BCT Editorial – 3/3/06


This page was last updated on March 4, 2006.


The real world; Editorial; Beaver County Times; March 3, 2006.  As of this writing, this editorial was published in the print edition but not on the Times website.

The purpose of this critique is to provide more examples of how Times editorials distort the positions of opposing points of view.  That’s why the critique addresses only excerpts.  Also, I was too lazy to transcribe the entire lengthy editorial.

Below is a detailed critique of the subject editorial.


U.S. immigration policy must acknowledge global changes that have taken place

“Like so many measures seeking to find common ground in Washington’s highly partisan environment, Specter’s proposal doesn’t please either side.  The hardliners think it is too soft and the pro-immigration forces believe it to be too harsh.  The anti-immigration hardliners aren’t being realistic.”

[RWC] Did you notice that if you support legal immigration but oppose illegal immigration, you are “anti-immigration” and a “hardliner.”  If you support illegal immigration, you are “pro-immigration.”

The editorial used the “hardliner” label once more.

The editorial gave us the Times opinions of why those of us who oppose illegal immigration are wrong.  It didn’t give one example of how the illegal immigration supporters are in error or even what they would consider reasonable.

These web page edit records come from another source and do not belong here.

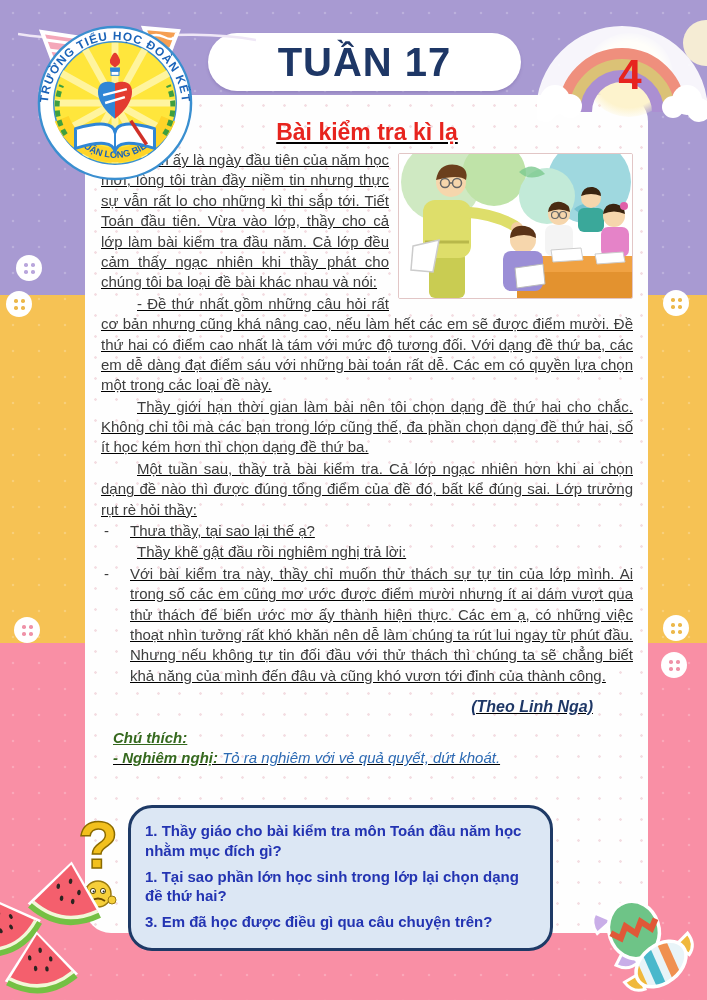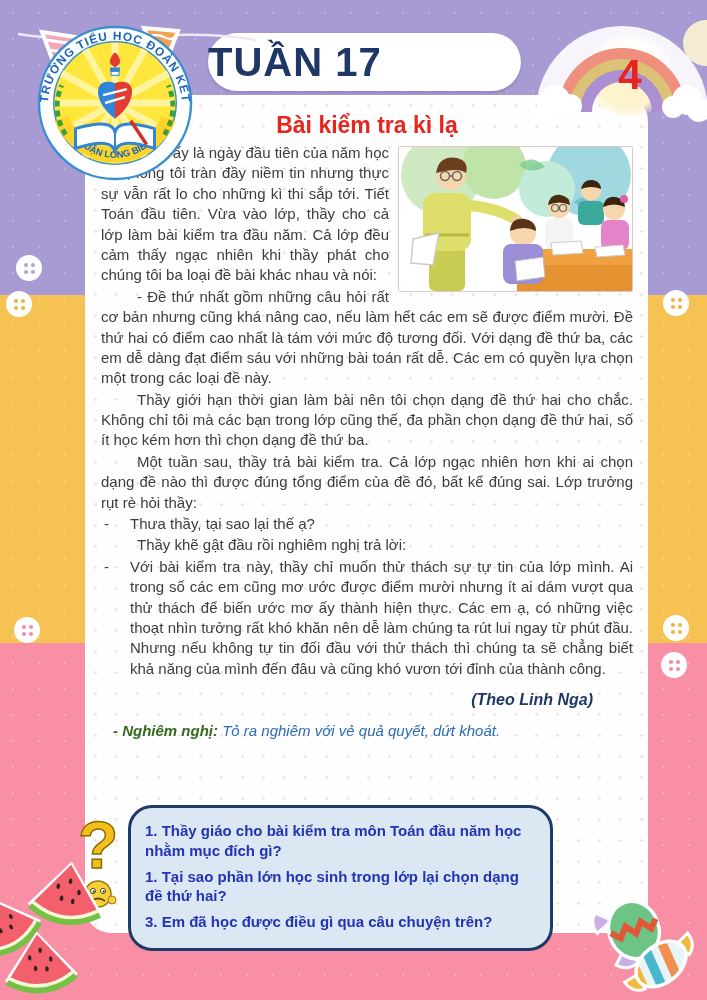--- a/index.html
+++ b/index.html
@@ -13,7 +13,7 @@
     background-size:26px 26px;pointer-events:none;}
   
   .week-banner{position:absolute;left:208px;top:33px;width:313px;height:58px;background:#fff;
-    border-radius:30px;display:flex;align-items:center;
+    border-radius:30px;display:flex;align-items:center;justify-content:center;
     box-shadow:0 2px 3px rgba(90,70,140,.25);}
   .week-banner span{font-size:40px;font-weight:bold;color:#1e3766;letter-spacing:1px;}
   .page-num{position:absolute;left:601px;top:46px;width:58px;height:58px;display:flex;

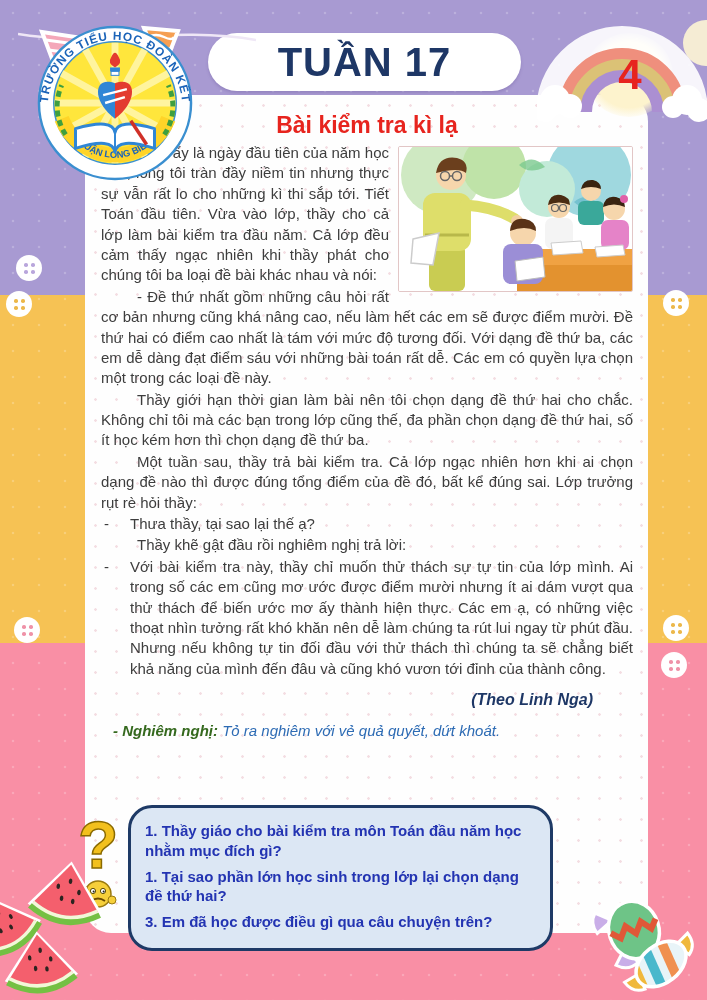--- a/index.html
+++ b/index.html
@@ -25,7 +25,7 @@
     border-radius:26px;z-index:2;
     background-image:radial-gradient(rgba(221,148,165,.30) 1.2px,transparent 1.5px);
     background-size:21px 21px;}
-  .panel-inner{position:relative;padding:11px 15px 0 16px;height:100%;box-sizing:border-box;}
+  .panel-inner{position:relative;padding:18px 15px 0 16px;height:100%;box-sizing:border-box;text-decoration:underline;}
   .story-title{margin:6px 0 4px 0;text-align:center;font-size:23px;font-weight:bold;color:#e7241e;}
   .article{font-size:15px;line-height:1.36;color:#3d3d3d;text-align:justify;}
   .illustration{float:right;width:233px;height:144px;margin:3px 0 3px 9px;border:1px solid #e2c6c6;

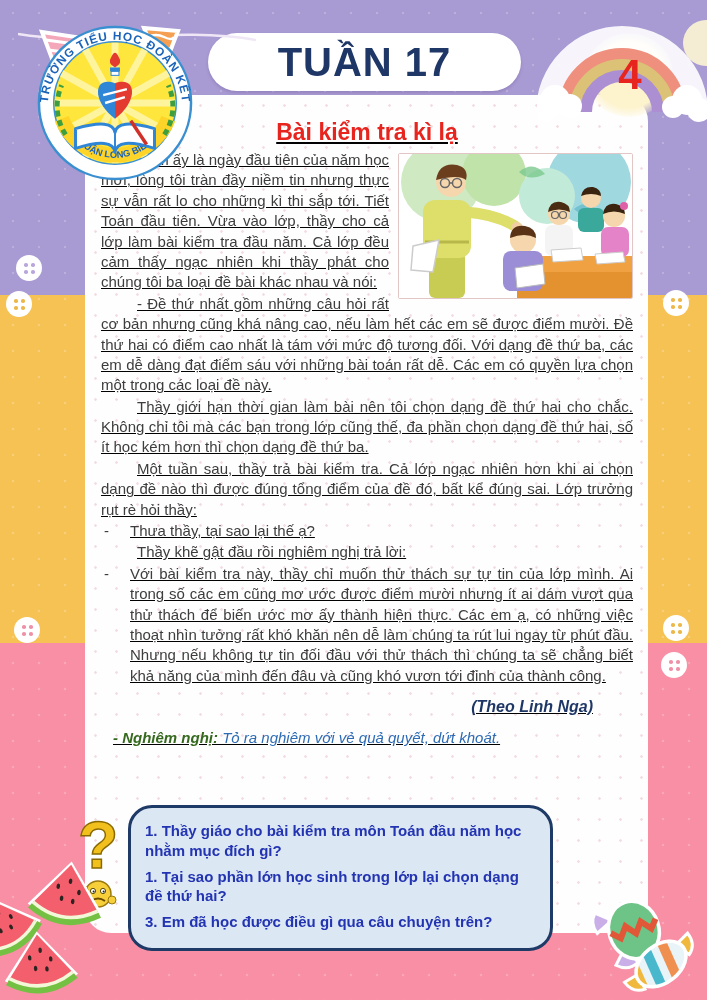--- a/index.html
+++ b/index.html
@@ -230,6 +230,7 @@
     <div class="attribution">(Theo Linh Nga)</div>
 
     <div class="notes">
+      <div class="note-heading">Chú thích:</div>
       <div class="note-line">
         <span class="note-term">- Nghiêm nghị:</span><span class="note-def"> Tỏ ra nghiêm với vẻ quả quyết, dứt khoát.</span>
       </div>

In summary, the editorial took the Democrat position that the only change we need to make is to grant legal status to “the estimated 11 million illegal immigrants in the U.S. today” and issue guest worker cards, though it was careful to do so subtly.  At least the editorial didn’t refer to illegal immigrants as “undocumented workers.”

Though I’m sure there are a few nuts out there, I believe the vast majority of us who oppose illegal immigration support legal immigration.  I’m also relatively sure the vast majority of us would have no problem with a guest worker program.  A guest worker program, however, still doesn’t secure our borders.

First, I believe most of us who support legal immigration believe illegal immigrants who broke our laws to get here and who are continuing to break them by staying here should at least be sent back to their home country where they could apply for a legal guest worker pass.  In short, I don’t support amnesty.  Amnesty is also not fair to the millions of immigrants who do play by the rules.

Second, I suspect any guest worker program would need to impose numerical limits of some kind.  Unless the limits were so high as to be useless, we’d still have illegal immigration and we’d still need to improve our border security.  Contrary to what the editorial would have us believe, a guest worker program would not eliminate the need for effective border security.

Third, we’d still need the means to monitor guest workers to make sure we knew where they were, what they were doing, and to make sure they went back home when their guest worker pass expired.  This is something we don’t do well for visas and the number of guest workers would be orders of magnitude greater.  We’d also need systems in place to make sure the guest workers didn’t receive the same benefits as U.S. citizens.  For example, guest workers should not be given the right to vote and should not qualify for government-supplied services, like public or government-subsidized schools, public housing, Medicaid, welfare, et cetera.  In other words, if a guest worker can’t live solely on the wages and benefits paid by his employer, he should be denied guest worker status.